* [TO DO]:
Your answer must consist only of the lines from the start of the entries through the line that holds "position:absolute; left:903px; top:82px;", copied exactly, with no pictures.

[Screenshot and code edit data]

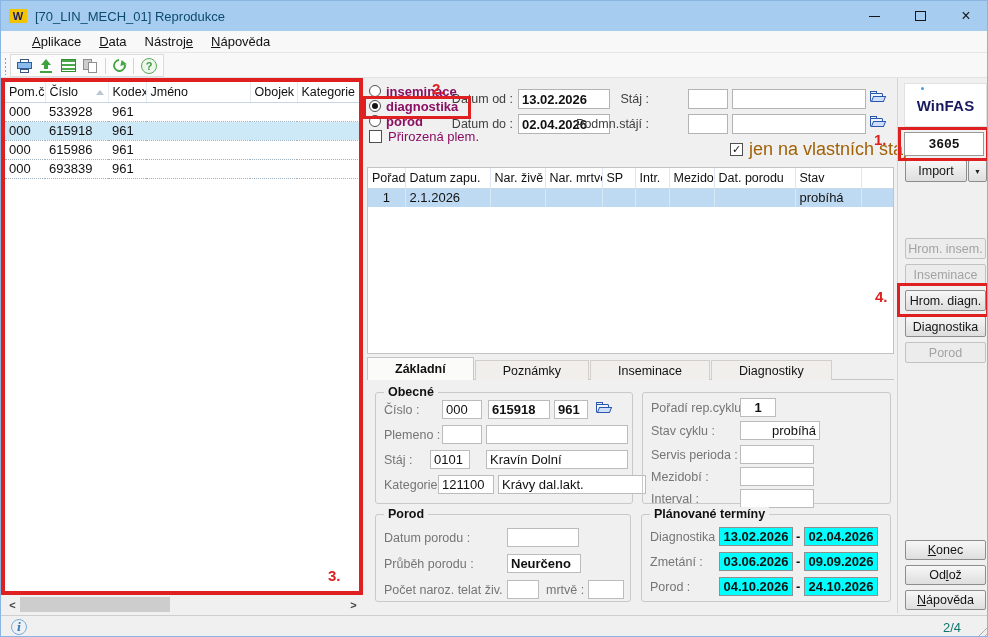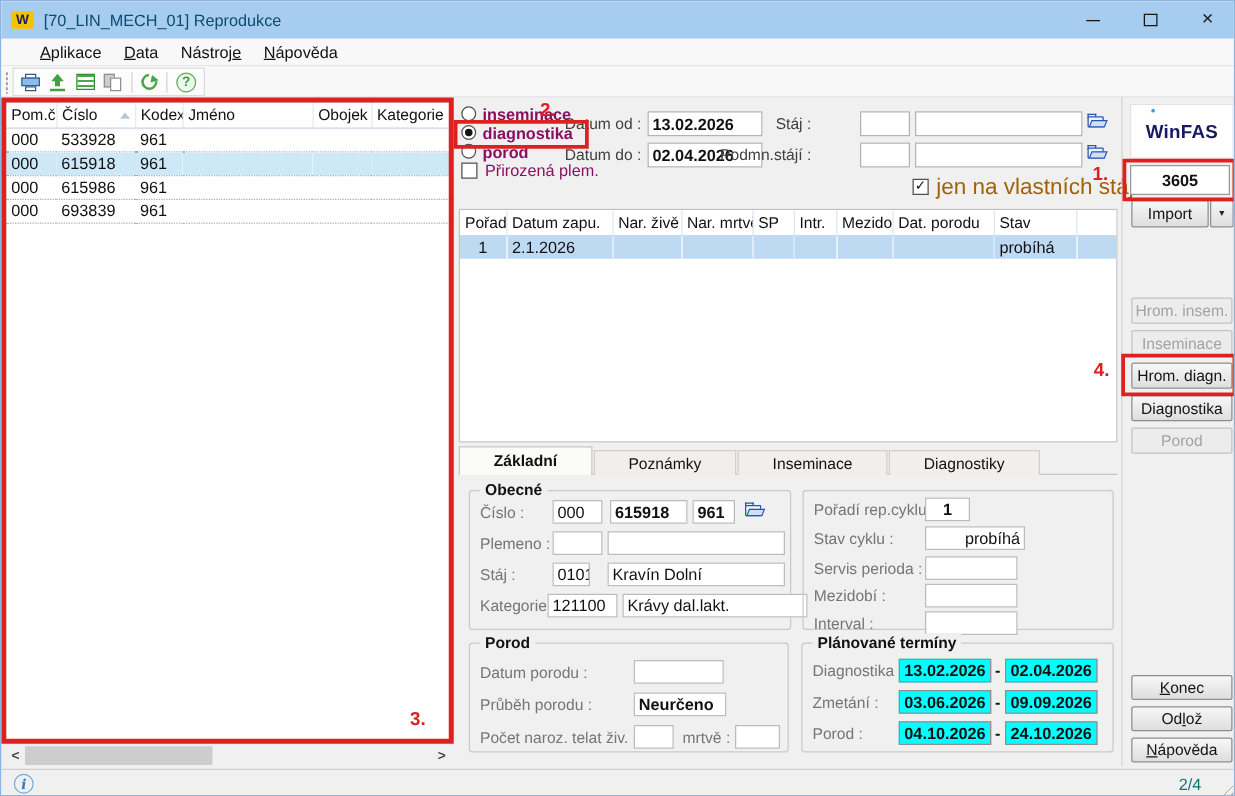--- a/index.html
+++ b/index.html
@@ -97,7 +97,7 @@
   .logo-box { position:absolute; left:903px; top:82px; width:83px; height:44px; background:#fff; border:1px solid #e2e2e2; display:flex; align-items:center; justify-content:center; }
   .logo-text { position:relative; font-weight:bold; font-size:15px; letter-spacing:0.2px; color:#181a60; }
   .logo-dot { position:absolute; left:15.5px; top:2.5px; width:3px; height:3px; border-radius:50%; background:#3fa0e6; }
-  .book-field { position:absolute; left:903px; top:131px; width:80px; height:24px; background:#fff; border:1px solid #999; display:flex; align-items:center; justify-content:center; font-weight:bold; font-size:13px; }
+  .book-field { position:absolute; left:903px; top:131px; width:80px; height:24px; background:#fff; border:1px solid #999; display:flex; align-items:center; justify-content:center; font-weight:bold; font-size:13px;font-family:Liberation Mono, monospace; }
   .btn { position:absolute; background:linear-gradient(#f7f7f7,#dedede); border:1px solid #8d8d8d; border-radius:2px; display:flex; align-items:center; justify-content:center; font-size:12.5px; color:#141414; }
   .btn.disabled { color:#a3a3a3; border-color:#c2c2c2; background:#ececec; }
   .drop-arrow::after { content:'\25BC'; font-size:7px; color:#222; }

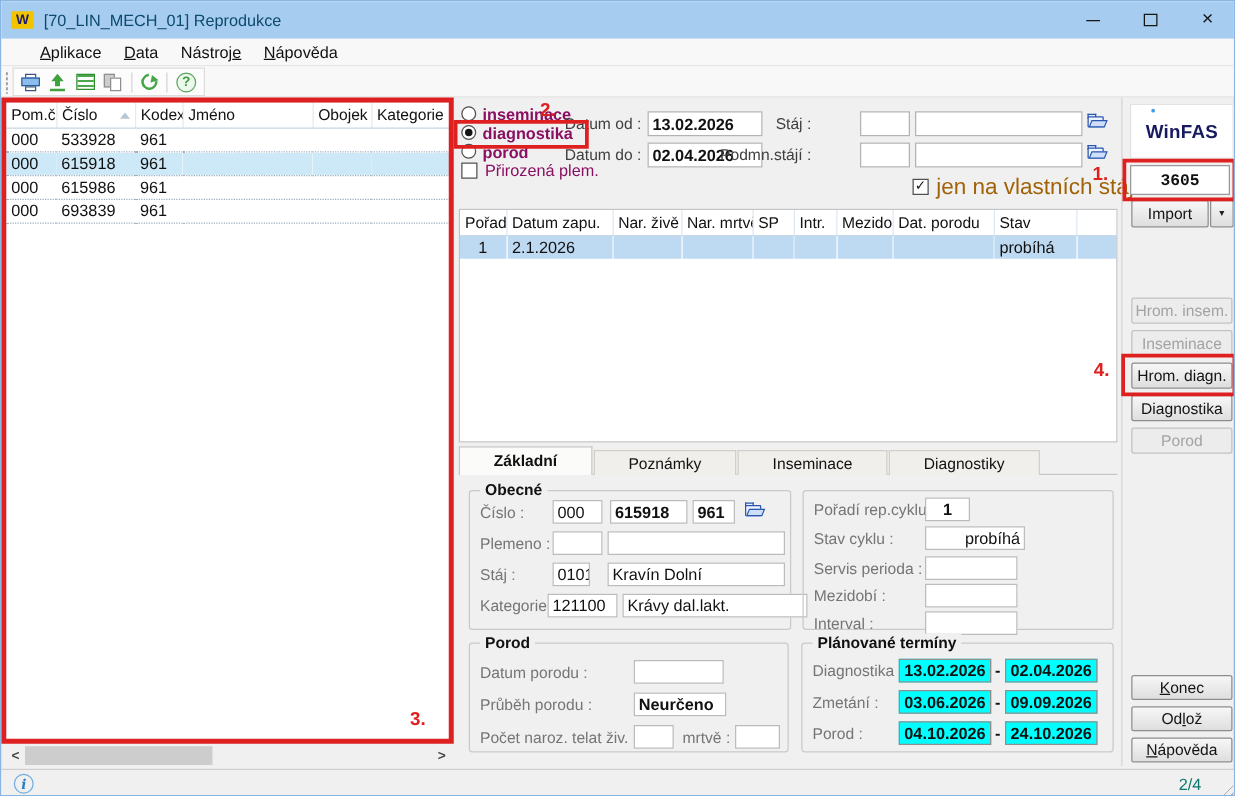--- a/index.html
+++ b/index.html
@@ -338,7 +338,7 @@
     <div class="gfield" style="left:66px;top:32px;width:40px"></div>
     <div class="gfield" style="left:110px;top:32px;width:142px"></div>
     <div class="glabel" style="left:8px;top:60px">Stáj :</div>
-    <div class="gfield" style="left:66px;top:57px;width:30px">0101</div>
+    <div class="gfield" style="left:54px;top:57px;width:40px">0101</div>
     <div class="gfield" style="left:110px;top:57px;width:142px">Kravín Dolní</div>
     <div class="glabel" style="left:8px;top:85px">Kategorie :</div>
     <div class="gfield" style="left:62px;top:82px;width:56px">121100</div>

* [ANSWER TO THE PROBLEM]:
--- a/index.html
+++ b/index.html
@@ -97,7 +97,7 @@
   .logo-box { position:absolute; left:903px; top:82px; width:83px; height:44px; background:#fff; border:1px solid #e2e2e2; display:flex; align-items:center; justify-content:center; }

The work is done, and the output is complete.